[Web page edit records]
-- -- --

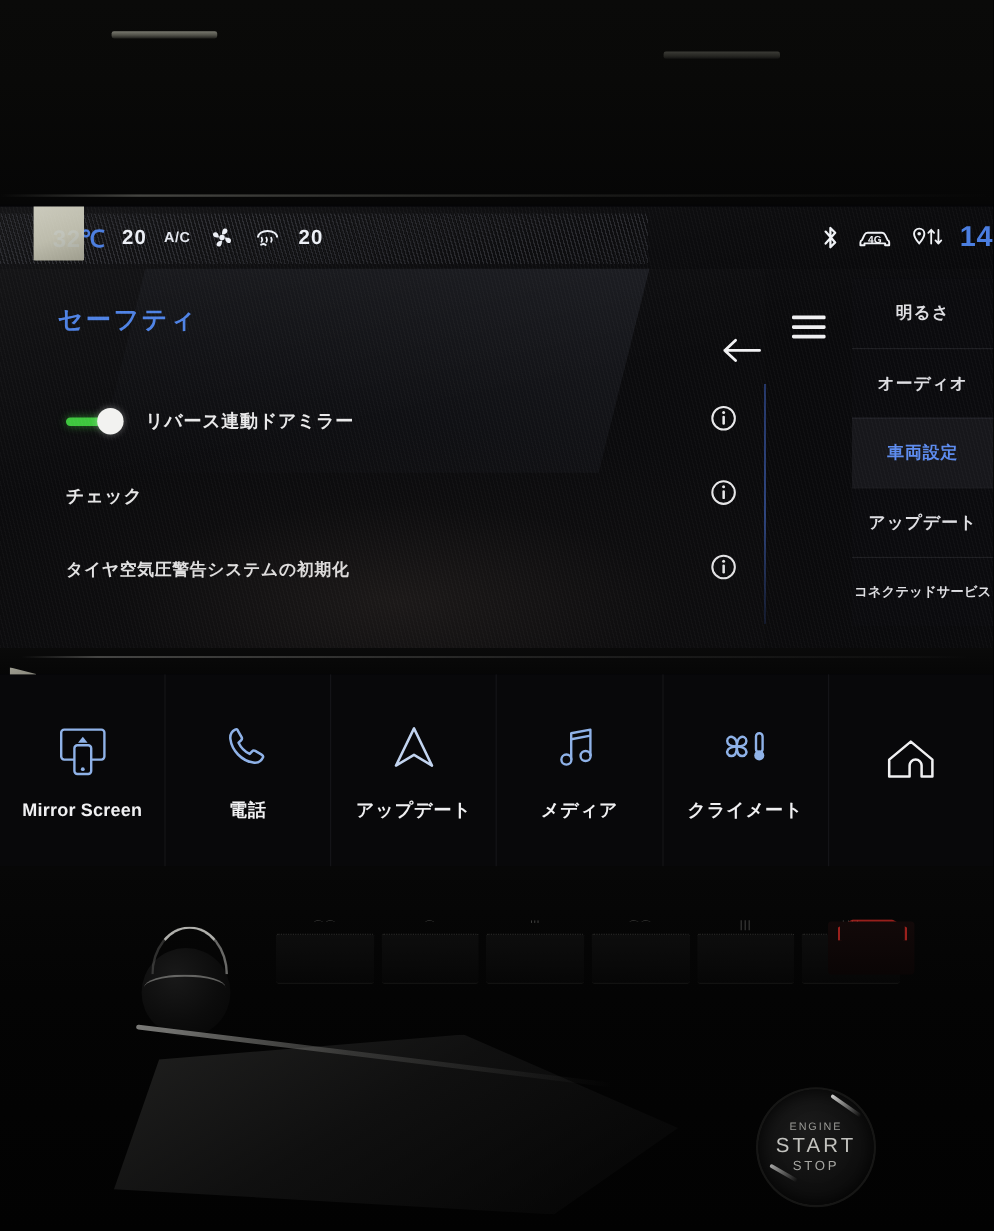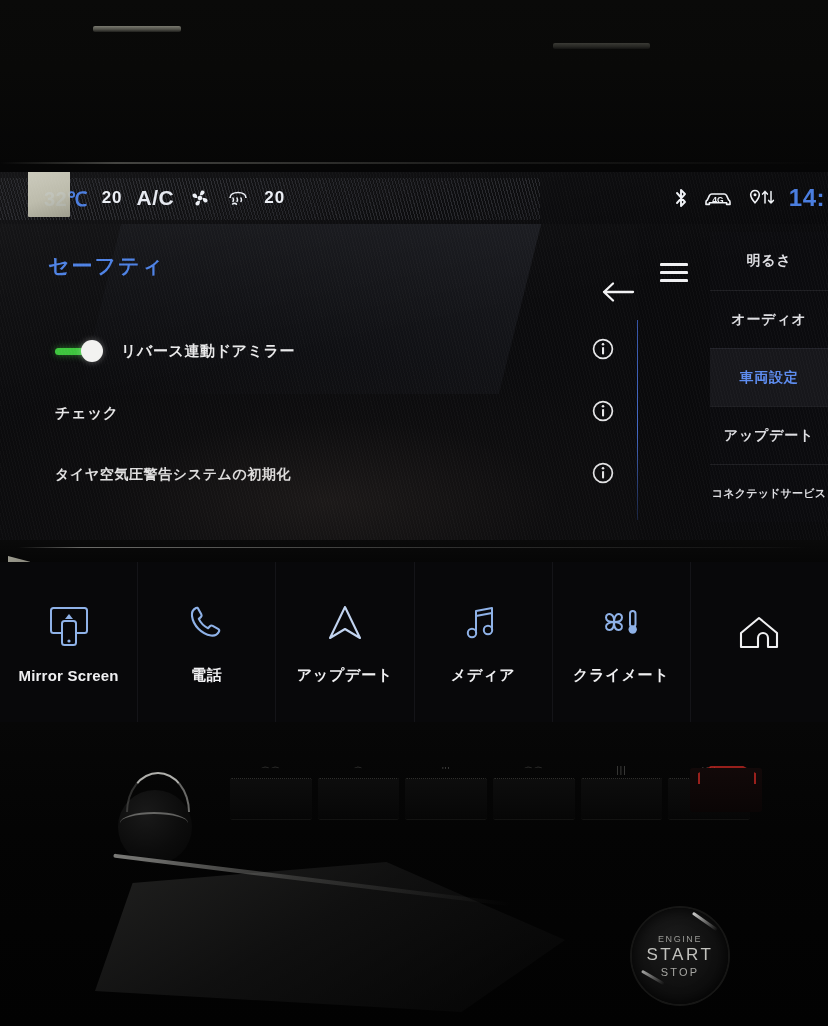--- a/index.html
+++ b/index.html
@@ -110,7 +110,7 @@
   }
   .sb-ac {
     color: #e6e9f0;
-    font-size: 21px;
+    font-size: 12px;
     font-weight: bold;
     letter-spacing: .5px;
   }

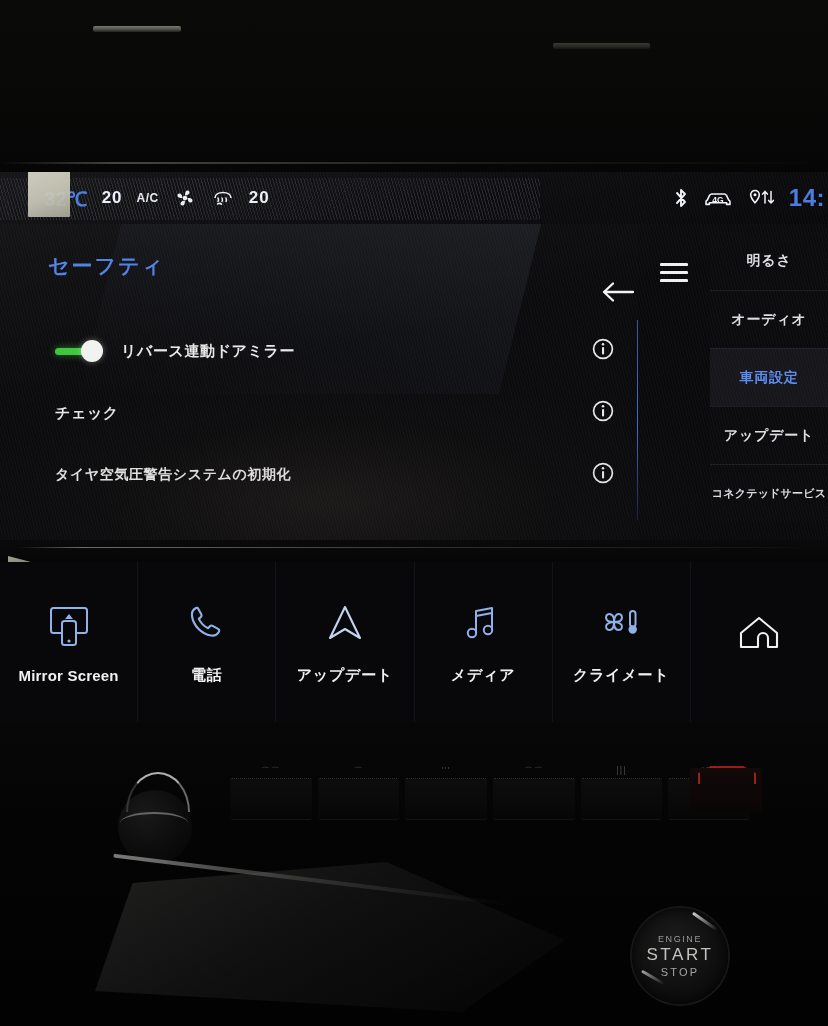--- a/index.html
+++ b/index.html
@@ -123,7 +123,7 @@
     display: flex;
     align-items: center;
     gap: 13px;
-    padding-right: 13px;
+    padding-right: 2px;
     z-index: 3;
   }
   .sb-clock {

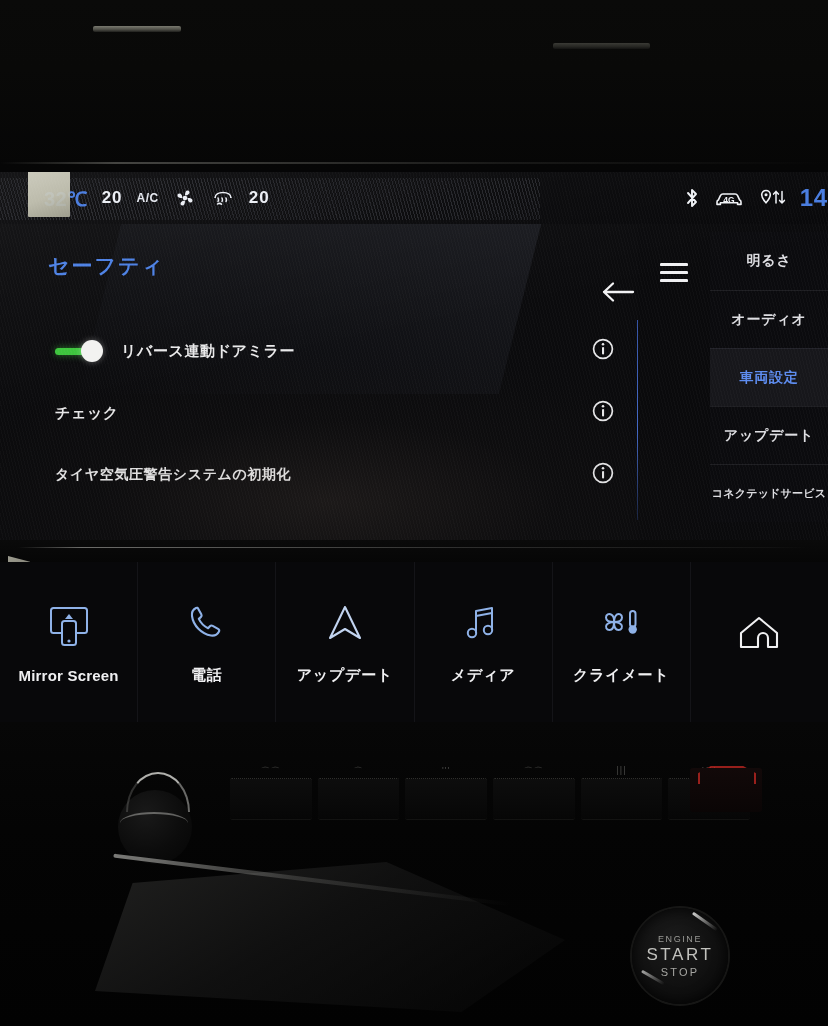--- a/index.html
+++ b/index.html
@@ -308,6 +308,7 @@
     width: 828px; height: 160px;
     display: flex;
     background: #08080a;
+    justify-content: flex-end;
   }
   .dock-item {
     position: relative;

-- -- --

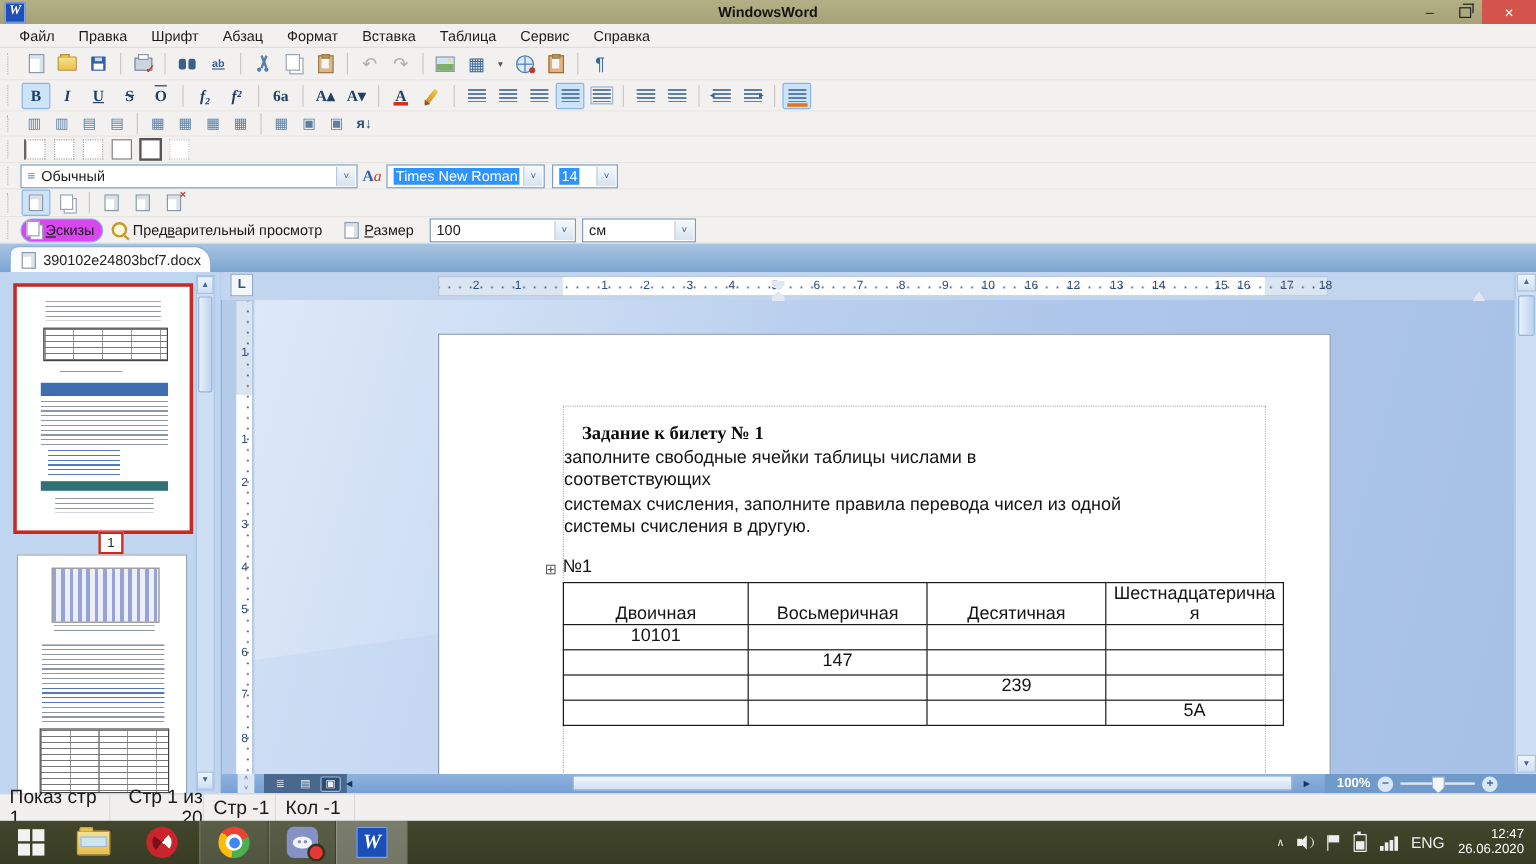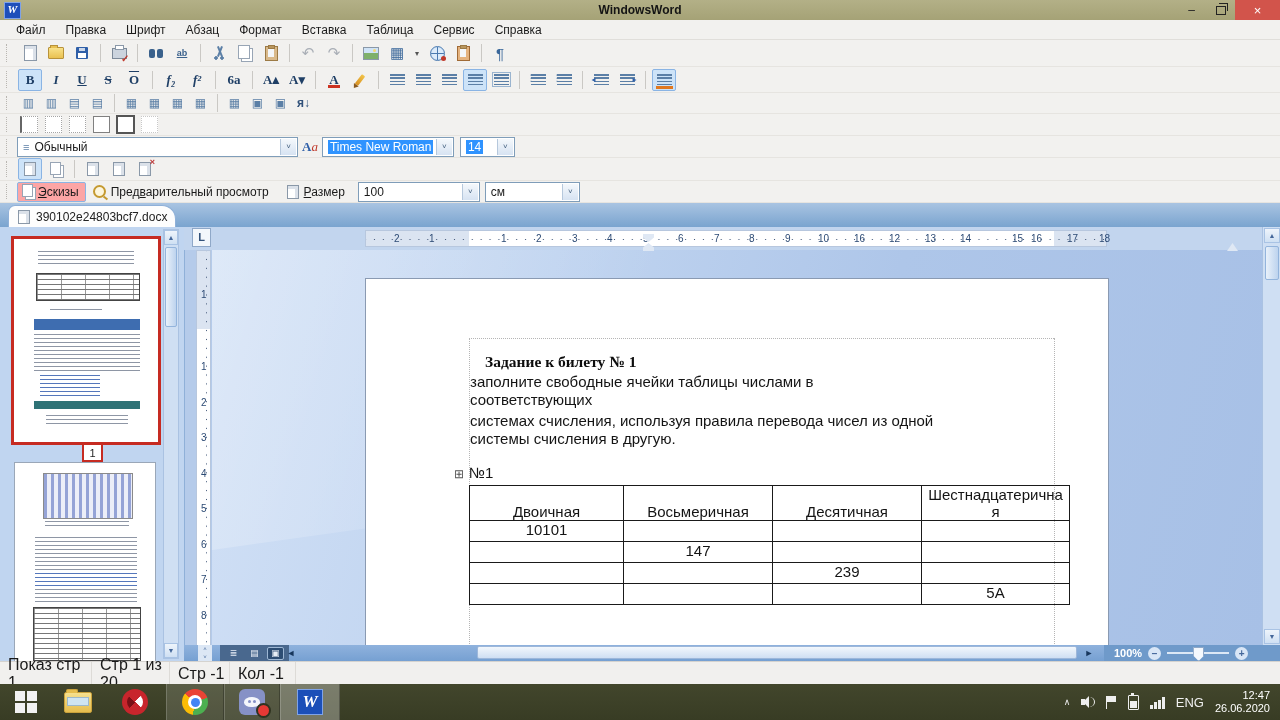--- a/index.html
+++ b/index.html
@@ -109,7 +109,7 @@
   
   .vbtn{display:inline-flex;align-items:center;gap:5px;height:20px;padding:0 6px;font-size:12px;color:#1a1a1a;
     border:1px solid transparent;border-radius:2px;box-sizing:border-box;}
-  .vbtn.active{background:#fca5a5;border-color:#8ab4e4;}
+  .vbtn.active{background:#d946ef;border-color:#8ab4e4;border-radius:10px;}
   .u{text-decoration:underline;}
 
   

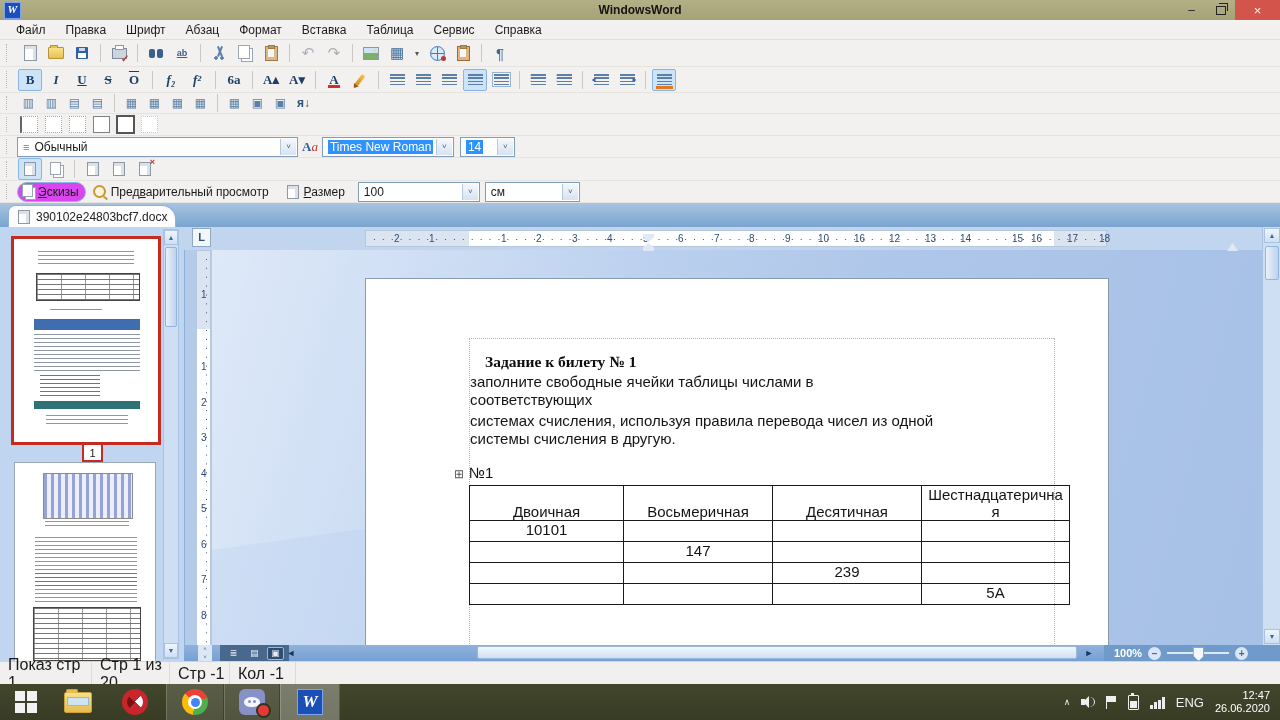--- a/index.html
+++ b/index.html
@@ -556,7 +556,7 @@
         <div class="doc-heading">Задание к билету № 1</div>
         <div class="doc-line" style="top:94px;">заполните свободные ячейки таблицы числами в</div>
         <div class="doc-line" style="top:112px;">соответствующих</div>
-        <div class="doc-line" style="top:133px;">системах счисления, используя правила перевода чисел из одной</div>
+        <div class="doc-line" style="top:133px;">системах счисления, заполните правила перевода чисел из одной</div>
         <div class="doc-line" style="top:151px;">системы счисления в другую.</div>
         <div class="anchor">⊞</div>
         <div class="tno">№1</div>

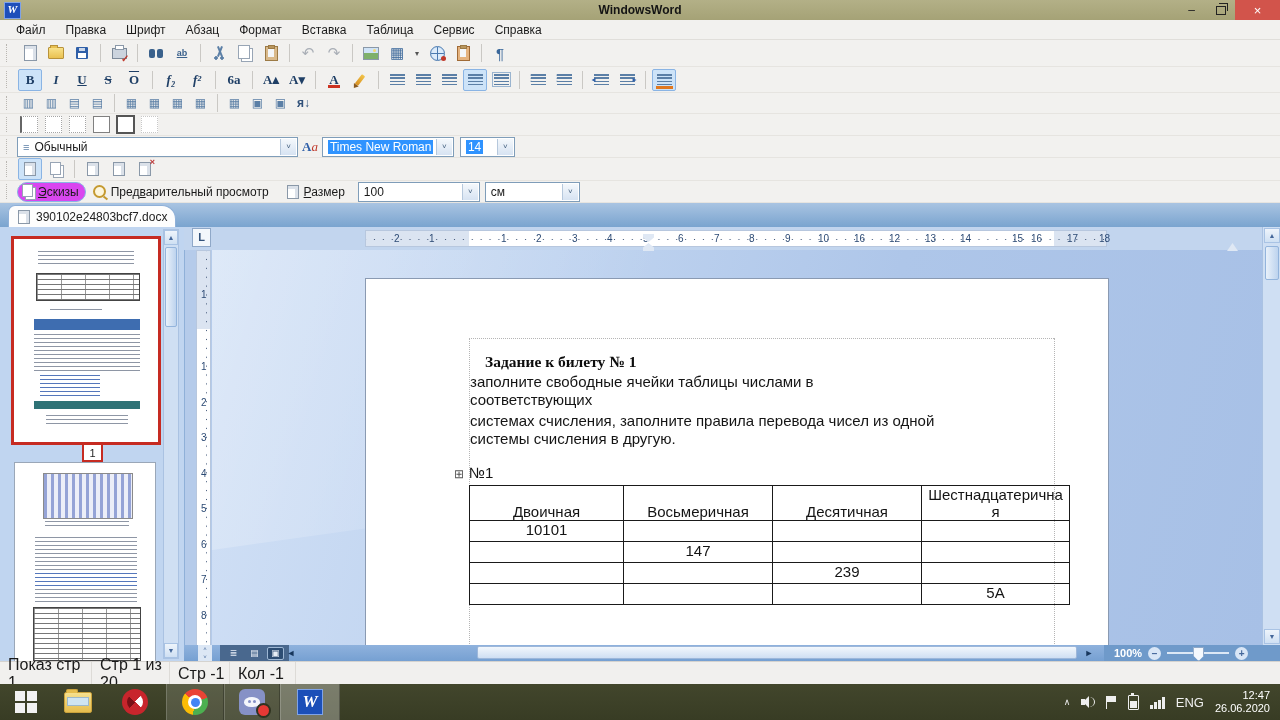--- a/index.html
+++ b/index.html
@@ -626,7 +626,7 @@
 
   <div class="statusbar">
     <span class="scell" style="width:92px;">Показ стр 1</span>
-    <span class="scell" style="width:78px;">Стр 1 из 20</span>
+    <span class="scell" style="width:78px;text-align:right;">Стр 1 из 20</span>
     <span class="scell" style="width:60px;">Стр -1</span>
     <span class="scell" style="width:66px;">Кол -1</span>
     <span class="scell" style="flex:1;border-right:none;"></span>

-- -- --

Exercise instructions -> From the data above, copy each line that holds "font".

Reply to the exercise ->
-    font-size: 21px;
+    font-size: 12px;
     font-weight: bold;
   .vbtn{display:inline-flex;align-items:center;gap:5px;height:20px;padding:0 6px;font-size:12px;color:#1a1a1a;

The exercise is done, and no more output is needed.